A typical MCCC student is a white female about 25 years old.
Steve Mapes, associate professor of Counseling, presented MCCC’s 2012 Student Profile Report at the MCCC Board of Trustees meeting Monday.
The average student is attending college part-time and is looking for a transfer degree, Mapes said.
That is a change from 2011, when the number of transfer students was even with the number of students seeking occupational degrees.
This year, the percent of transfer students rose to 53 percent.
Mapes noted that enrollment is up among out-of-county residents. There was an increase in students over last year from all of the surrounding counties, including 26 more students from Trenton and 12 more from the Belleville/Ypsilanti area.
Mapes explained that while the college gained male students going part-time, it is losing working adult students, ages 21 to 30.
“Hopefully, that means they’re going back to work,” Mapes said.
Females outnumber males 2,408 to 1,663, and 74.9 percent of the student body is white. The largest minority is African American, at 3.4 percent, and 2.7 percent are Hispanic. Of the total, 17.9 percent did not report an ethnic background.
Of the career programs, Health is the largest with 710 students, followed by Business, 601; Industrial, 362; Humanities/Social Sciences (mostly Criminal Justice), 160; and Science/Math (mostly Early Childhood), 95.
Monroe High School’s 2012 graduating class sent the most students to MCCC – 119, followed by Bedford, 67, Jefferson, 63, Airport, 58 and Ida, 50.
Ida had the highest percentage – 38 percent of its graduating class came to MCCC, compared to 36 percent for Jefferson, 30 percent for Monroe and Airport, and only 19 percent from Bedford.

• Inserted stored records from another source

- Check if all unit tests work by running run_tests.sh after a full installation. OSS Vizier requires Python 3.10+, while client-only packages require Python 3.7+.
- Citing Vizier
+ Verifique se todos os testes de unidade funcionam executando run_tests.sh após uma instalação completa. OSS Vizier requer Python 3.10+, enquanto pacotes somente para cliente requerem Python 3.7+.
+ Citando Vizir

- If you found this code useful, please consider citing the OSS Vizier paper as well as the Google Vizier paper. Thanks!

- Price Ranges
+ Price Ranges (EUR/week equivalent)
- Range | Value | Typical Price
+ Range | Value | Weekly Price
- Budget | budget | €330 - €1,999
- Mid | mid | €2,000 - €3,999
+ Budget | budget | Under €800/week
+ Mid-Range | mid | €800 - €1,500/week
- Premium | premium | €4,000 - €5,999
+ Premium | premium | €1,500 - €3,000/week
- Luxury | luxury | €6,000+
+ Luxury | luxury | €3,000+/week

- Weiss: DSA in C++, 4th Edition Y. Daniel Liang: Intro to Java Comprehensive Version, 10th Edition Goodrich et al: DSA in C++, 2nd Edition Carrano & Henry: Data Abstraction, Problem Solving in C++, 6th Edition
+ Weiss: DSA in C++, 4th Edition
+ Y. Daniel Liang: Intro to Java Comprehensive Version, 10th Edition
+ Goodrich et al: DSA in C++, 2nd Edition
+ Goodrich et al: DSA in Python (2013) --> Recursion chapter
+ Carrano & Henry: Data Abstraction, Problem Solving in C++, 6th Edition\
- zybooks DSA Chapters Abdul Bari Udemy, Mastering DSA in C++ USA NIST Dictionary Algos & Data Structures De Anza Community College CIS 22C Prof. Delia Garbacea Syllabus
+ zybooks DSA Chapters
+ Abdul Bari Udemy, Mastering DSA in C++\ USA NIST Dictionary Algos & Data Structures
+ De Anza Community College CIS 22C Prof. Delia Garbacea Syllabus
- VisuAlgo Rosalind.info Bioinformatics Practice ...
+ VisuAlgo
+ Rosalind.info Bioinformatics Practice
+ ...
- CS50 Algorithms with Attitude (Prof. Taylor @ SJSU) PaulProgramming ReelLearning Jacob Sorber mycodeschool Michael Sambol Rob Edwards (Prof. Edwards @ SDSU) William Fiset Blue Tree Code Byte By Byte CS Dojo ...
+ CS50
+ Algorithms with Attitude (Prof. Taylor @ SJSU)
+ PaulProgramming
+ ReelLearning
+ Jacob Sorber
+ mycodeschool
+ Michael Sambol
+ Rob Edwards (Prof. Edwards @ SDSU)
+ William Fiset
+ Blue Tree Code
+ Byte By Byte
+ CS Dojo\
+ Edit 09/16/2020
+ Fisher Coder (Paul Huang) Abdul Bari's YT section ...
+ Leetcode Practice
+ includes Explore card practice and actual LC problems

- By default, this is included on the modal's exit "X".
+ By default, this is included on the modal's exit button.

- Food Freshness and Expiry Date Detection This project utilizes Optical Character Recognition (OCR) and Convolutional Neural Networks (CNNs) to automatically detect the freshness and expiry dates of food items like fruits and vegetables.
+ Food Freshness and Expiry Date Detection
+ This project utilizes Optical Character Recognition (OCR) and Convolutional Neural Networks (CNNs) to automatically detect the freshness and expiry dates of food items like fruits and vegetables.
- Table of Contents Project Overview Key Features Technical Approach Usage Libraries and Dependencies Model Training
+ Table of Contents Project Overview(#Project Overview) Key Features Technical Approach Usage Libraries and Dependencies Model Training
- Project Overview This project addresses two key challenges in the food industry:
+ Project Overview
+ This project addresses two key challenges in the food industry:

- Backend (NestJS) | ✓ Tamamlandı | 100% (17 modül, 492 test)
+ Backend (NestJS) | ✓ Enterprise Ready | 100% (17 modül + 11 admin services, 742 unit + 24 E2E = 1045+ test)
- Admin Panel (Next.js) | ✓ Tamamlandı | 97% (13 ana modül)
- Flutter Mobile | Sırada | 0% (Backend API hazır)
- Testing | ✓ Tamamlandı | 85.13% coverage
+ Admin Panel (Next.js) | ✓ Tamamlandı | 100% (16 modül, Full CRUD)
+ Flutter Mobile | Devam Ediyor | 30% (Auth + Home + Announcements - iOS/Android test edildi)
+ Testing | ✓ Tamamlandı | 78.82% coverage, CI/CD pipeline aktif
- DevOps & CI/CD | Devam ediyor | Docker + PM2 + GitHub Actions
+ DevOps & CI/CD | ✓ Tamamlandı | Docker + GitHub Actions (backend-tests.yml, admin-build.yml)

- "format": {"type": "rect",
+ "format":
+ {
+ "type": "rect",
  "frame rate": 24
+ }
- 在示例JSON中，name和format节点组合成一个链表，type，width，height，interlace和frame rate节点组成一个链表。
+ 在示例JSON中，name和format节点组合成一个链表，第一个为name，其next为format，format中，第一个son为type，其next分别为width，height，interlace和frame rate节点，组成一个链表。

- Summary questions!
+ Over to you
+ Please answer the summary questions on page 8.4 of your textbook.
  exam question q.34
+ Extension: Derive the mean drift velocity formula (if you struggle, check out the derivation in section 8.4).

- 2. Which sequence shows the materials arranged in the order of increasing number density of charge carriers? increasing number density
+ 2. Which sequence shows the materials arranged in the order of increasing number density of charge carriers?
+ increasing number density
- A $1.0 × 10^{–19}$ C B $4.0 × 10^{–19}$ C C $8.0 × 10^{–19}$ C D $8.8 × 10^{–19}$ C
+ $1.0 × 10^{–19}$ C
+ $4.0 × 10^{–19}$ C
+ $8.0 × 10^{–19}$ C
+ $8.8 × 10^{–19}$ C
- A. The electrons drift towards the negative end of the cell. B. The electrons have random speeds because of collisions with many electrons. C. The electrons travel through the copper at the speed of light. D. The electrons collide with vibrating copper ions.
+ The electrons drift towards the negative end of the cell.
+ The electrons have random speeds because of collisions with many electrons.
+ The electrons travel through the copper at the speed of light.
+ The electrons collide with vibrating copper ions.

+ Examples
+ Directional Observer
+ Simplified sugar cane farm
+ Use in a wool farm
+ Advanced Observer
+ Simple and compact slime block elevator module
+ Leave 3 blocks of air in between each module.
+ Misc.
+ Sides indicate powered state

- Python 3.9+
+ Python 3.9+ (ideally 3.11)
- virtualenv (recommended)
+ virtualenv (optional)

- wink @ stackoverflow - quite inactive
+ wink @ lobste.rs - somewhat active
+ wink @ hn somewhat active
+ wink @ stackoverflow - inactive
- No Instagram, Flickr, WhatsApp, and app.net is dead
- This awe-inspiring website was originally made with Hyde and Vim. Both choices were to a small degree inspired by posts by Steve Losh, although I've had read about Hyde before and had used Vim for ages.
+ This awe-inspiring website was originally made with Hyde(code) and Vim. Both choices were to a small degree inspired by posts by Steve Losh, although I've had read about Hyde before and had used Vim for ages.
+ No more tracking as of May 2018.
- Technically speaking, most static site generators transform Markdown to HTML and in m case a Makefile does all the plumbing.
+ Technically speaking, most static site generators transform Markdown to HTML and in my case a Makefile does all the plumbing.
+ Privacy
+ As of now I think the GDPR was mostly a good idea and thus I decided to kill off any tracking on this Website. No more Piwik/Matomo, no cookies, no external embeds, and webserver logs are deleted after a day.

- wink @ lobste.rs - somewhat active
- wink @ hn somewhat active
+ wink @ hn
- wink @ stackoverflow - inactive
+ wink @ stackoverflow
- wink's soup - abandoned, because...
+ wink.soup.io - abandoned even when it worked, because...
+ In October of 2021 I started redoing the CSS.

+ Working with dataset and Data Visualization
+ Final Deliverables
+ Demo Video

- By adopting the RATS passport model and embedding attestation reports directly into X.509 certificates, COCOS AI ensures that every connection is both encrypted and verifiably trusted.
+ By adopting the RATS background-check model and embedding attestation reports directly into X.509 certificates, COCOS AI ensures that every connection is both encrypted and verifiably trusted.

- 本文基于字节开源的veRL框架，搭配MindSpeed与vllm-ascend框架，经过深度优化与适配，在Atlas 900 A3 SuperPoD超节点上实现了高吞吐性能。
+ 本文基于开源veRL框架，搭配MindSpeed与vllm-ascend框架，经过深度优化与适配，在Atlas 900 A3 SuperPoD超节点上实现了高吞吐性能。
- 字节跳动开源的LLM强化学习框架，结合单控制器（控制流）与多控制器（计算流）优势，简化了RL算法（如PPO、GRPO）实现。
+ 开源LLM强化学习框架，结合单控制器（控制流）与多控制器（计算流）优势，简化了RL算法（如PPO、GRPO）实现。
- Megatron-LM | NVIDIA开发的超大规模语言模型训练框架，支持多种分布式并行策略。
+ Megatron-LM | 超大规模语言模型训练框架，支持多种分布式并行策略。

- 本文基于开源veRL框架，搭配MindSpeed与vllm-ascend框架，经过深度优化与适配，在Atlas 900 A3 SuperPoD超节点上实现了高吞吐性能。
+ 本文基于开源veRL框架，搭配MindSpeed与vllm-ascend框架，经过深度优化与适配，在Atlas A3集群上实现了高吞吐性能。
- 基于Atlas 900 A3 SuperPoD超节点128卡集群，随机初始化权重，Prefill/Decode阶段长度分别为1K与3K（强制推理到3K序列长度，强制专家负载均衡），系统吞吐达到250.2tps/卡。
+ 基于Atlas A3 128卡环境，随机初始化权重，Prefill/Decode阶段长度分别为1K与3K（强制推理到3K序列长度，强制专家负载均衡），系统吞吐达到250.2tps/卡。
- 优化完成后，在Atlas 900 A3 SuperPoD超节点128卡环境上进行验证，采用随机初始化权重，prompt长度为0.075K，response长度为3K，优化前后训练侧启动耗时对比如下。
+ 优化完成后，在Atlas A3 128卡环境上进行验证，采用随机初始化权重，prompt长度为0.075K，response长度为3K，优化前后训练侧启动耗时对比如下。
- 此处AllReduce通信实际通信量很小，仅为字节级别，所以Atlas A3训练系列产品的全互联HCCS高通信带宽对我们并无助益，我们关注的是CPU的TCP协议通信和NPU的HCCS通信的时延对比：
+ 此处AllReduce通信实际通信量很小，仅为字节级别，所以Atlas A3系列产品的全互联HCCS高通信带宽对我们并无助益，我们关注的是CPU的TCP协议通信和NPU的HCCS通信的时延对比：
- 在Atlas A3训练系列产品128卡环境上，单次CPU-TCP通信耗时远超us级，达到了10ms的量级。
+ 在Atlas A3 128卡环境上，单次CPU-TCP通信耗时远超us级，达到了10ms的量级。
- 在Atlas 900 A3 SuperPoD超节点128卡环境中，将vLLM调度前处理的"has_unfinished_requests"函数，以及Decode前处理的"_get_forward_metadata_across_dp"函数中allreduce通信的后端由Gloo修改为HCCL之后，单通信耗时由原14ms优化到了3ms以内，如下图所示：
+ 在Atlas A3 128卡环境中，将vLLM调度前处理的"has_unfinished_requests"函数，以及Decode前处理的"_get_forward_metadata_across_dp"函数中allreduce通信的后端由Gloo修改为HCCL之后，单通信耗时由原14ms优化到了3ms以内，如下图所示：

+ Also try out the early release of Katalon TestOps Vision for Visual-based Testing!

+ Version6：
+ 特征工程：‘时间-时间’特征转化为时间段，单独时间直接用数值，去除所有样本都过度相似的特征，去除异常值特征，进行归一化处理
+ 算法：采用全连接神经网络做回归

The average for all county schools was 26 percent.
The board also heard a report on enrollment for Fall semester, which is down 8 percent from the previous year.
Enrollment is down in almost all areas and a number of factors could be contributing to the decline, according to Mark Hall, director of Admissions and Guidance Services.
“I just don’t think they’re going to college,” Hall said. “They are community residents; we need to help them.”
MCCC will continue its recruiting efforts by getting into more high schools in more areas, including Northwest Ohio, he said.
The economy also is a factor in the enrollment decline, and MCCC isn’t the only college feeling the sting.
Community college enrollment is down nationally by 2.2 percent, according to John Joy, dean of Corporate and Community Services.
“Generally speaking, overall enrollments are the same,” Joy said. “It could be better.”
He told the board that when the economy improves and employment rises, enrollment numbers go down.
In other business, the board recognized the retirement of Sharon Gray, Practical Nursing Program coordinator. Vice Chairman Bill Braunlich presented her with a plaque.
“She has inspired countless nursing students across the state,” he said.
Gray was all smiles as she accepted the frame.
“The greatest reward is seeing students become very successful,” Gray said.